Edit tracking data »

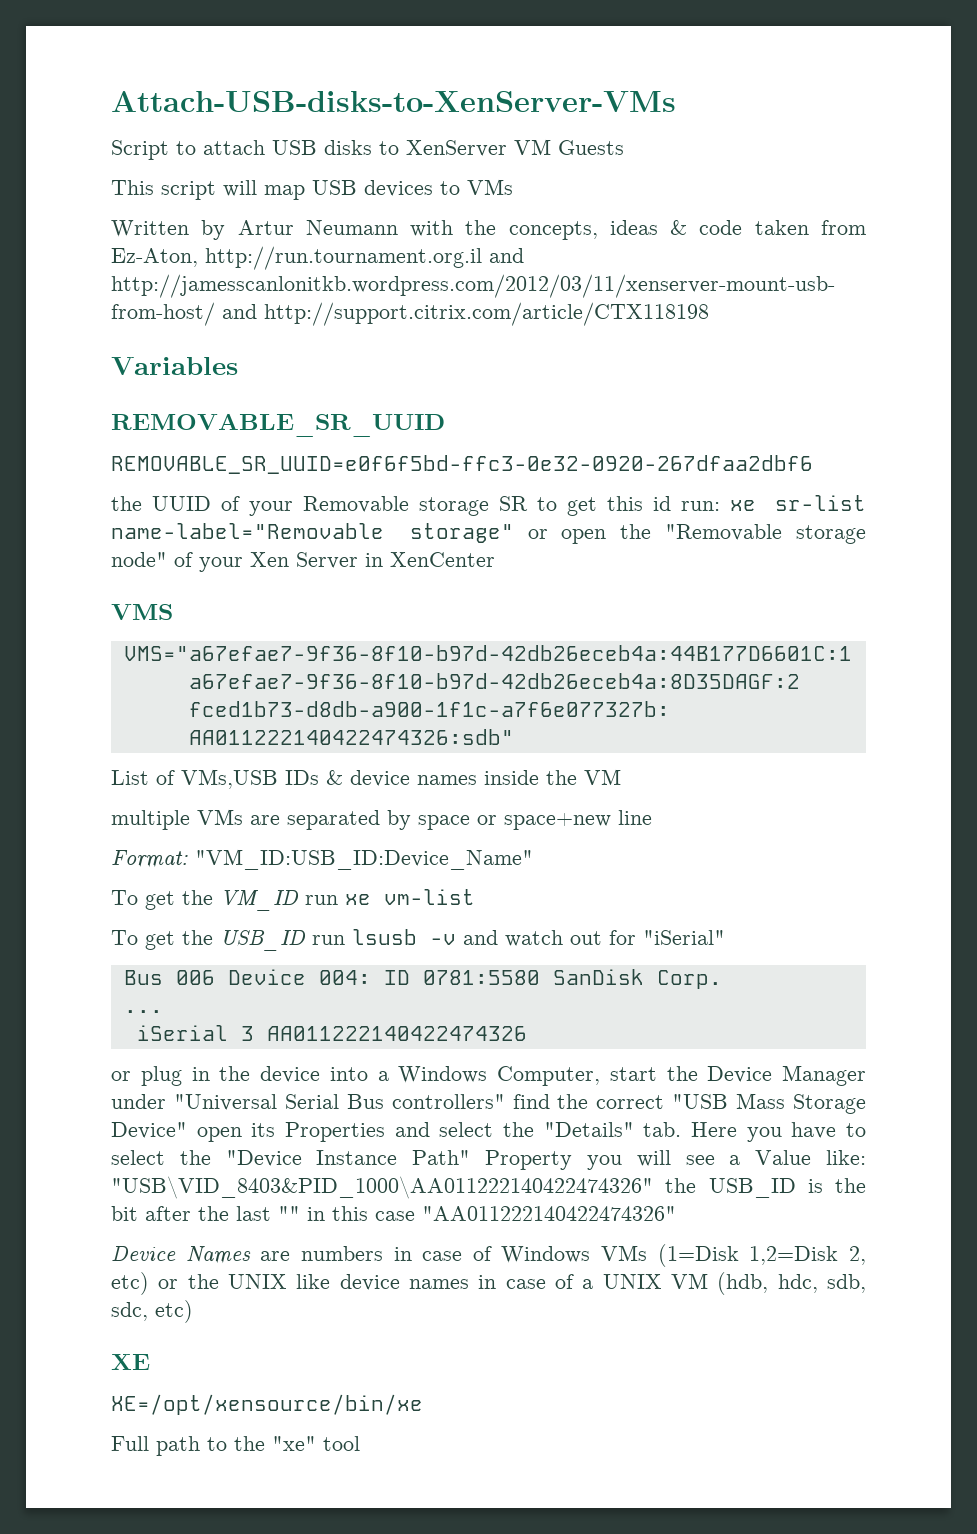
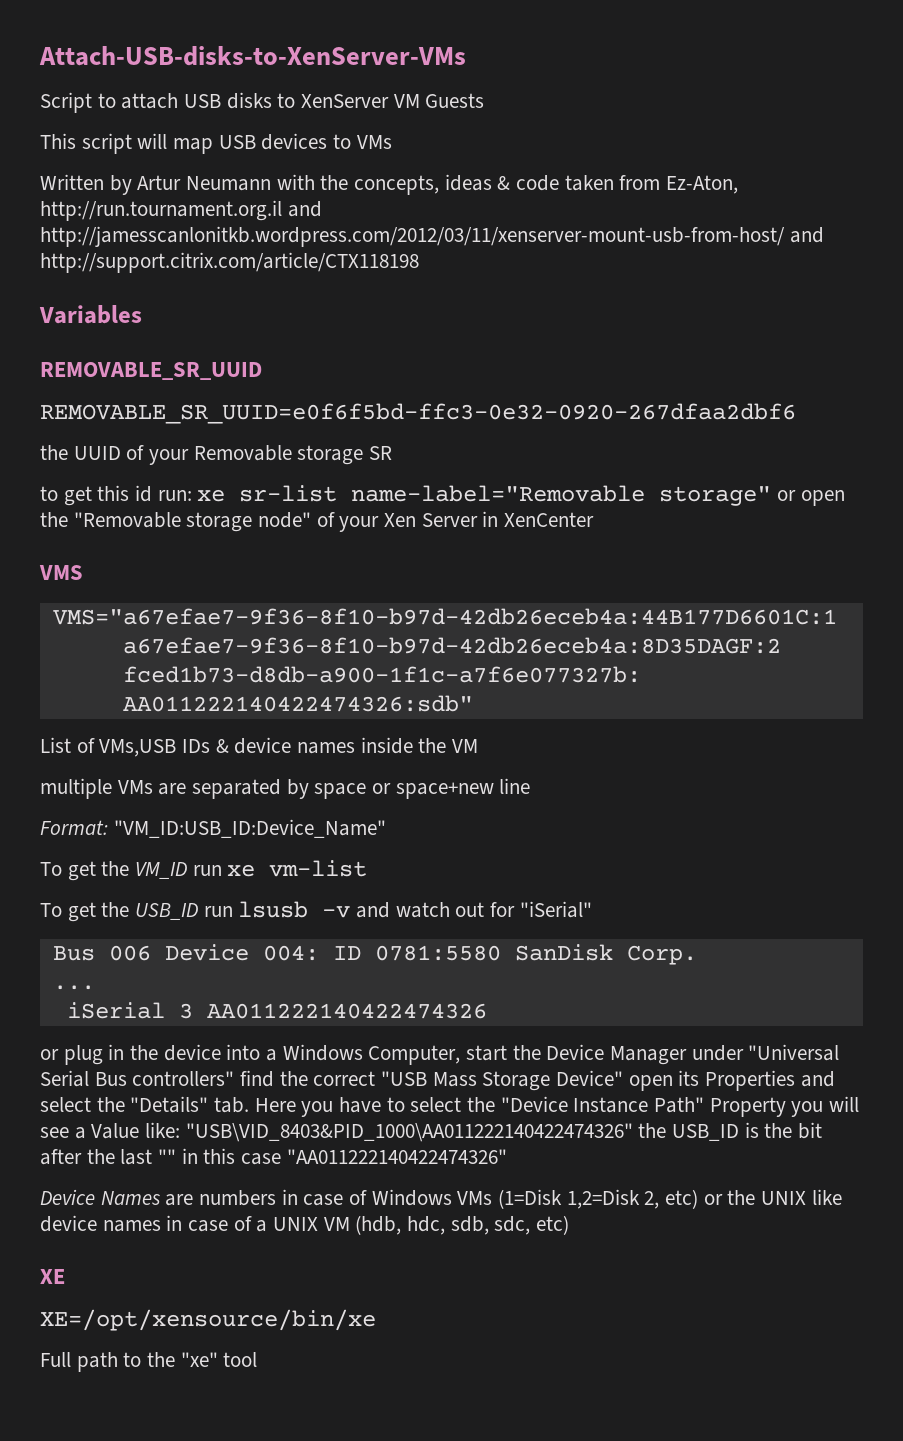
- the UUID of your Removable storage SR to get this id run: xe sr-list name-label="Removable storage" or open the "Removable storage node" of your Xen Server in XenCenter
+ the UUID of your Removable storage SR
+ to get this id run: xe sr-list name-label="Removable storage" or open the "Removable storage node" of your Xen Server in XenCenter

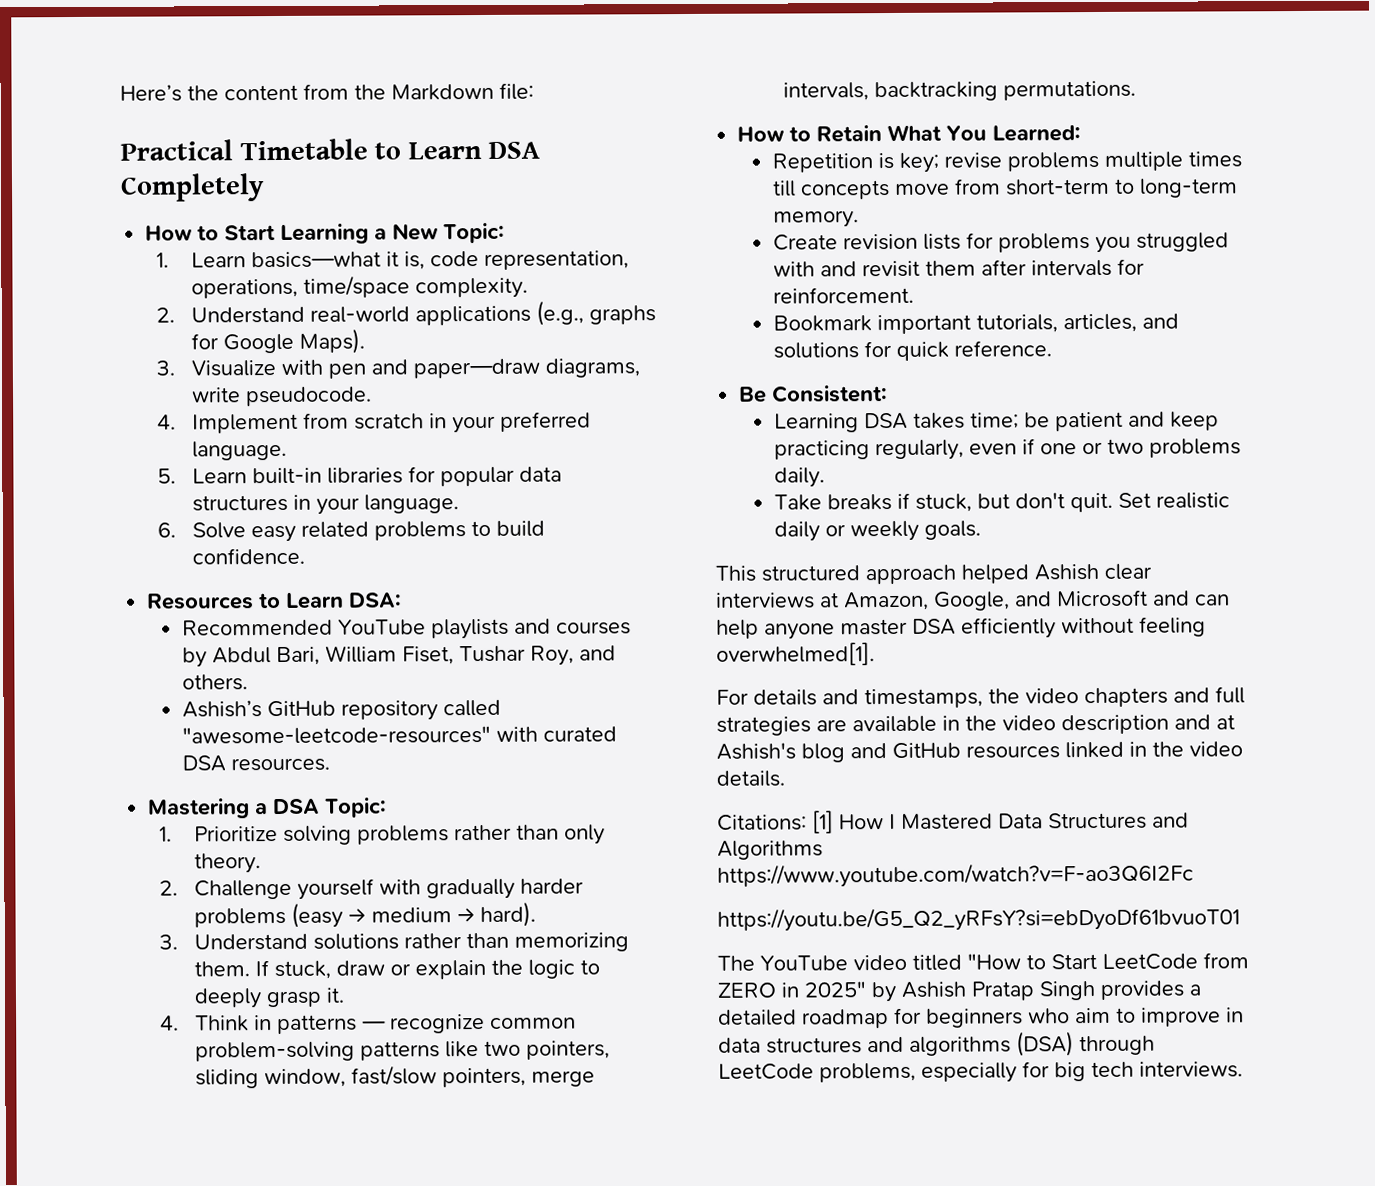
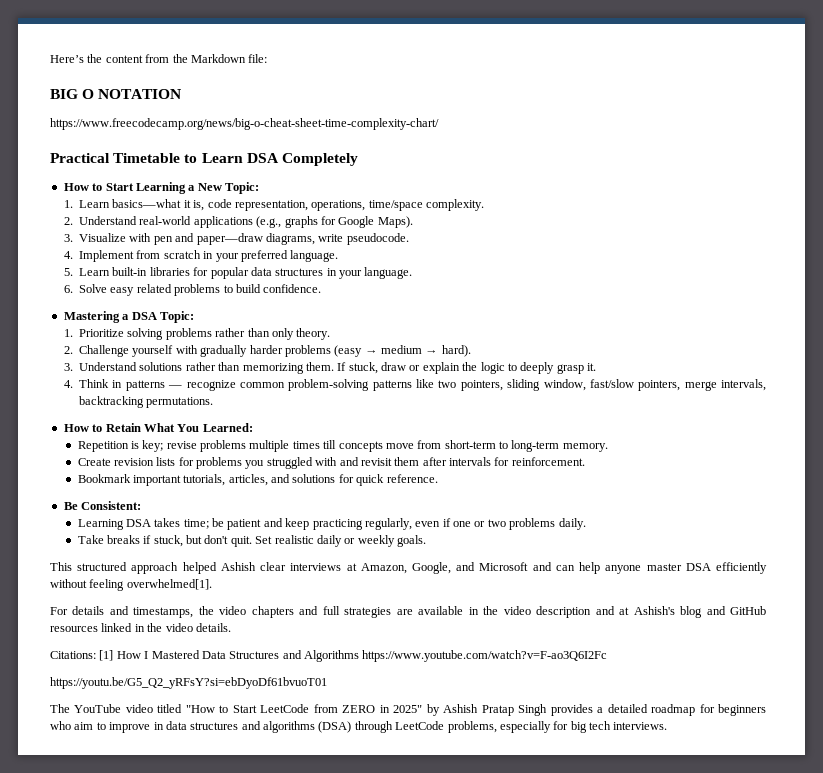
+ BIG O NOTATION
+ https://www.freecodecamp.org/news/big-o-cheat-sheet-time-complexity-chart/
- Resources to Learn DSA:
- Recommended YouTube playlists and courses by Abdul Bari, William Fiset, Tushar Roy, and others.
- Ashish’s GitHub repository called "awesome-leetcode-resources" with curated DSA resources.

WHAT TO DO » Copy the data above word for word. Pictures stay out.

TASK RESPONSE »
- the UUID of your Removable storage SR to get this id run: xe sr-list name-label="Removable storage" or open the "Removable storage node" of your Xen Server in XenCenter
+ the UUID of your Removable storage SR
+ to get this id run: xe sr-list name-label="Removable storage" or open the "Removable storage node" of your Xen Server in XenCenter

+ BIG O NOTATION
+ https://www.freecodecamp.org/news/big-o-cheat-sheet-time-complexity-chart/
- Resources to Learn DSA:
- Recommended YouTube playlists and courses by Abdul Bari, William Fiset, Tushar Roy, and others.
- Ashish’s GitHub repository called "awesome-leetcode-resources" with curated DSA resources.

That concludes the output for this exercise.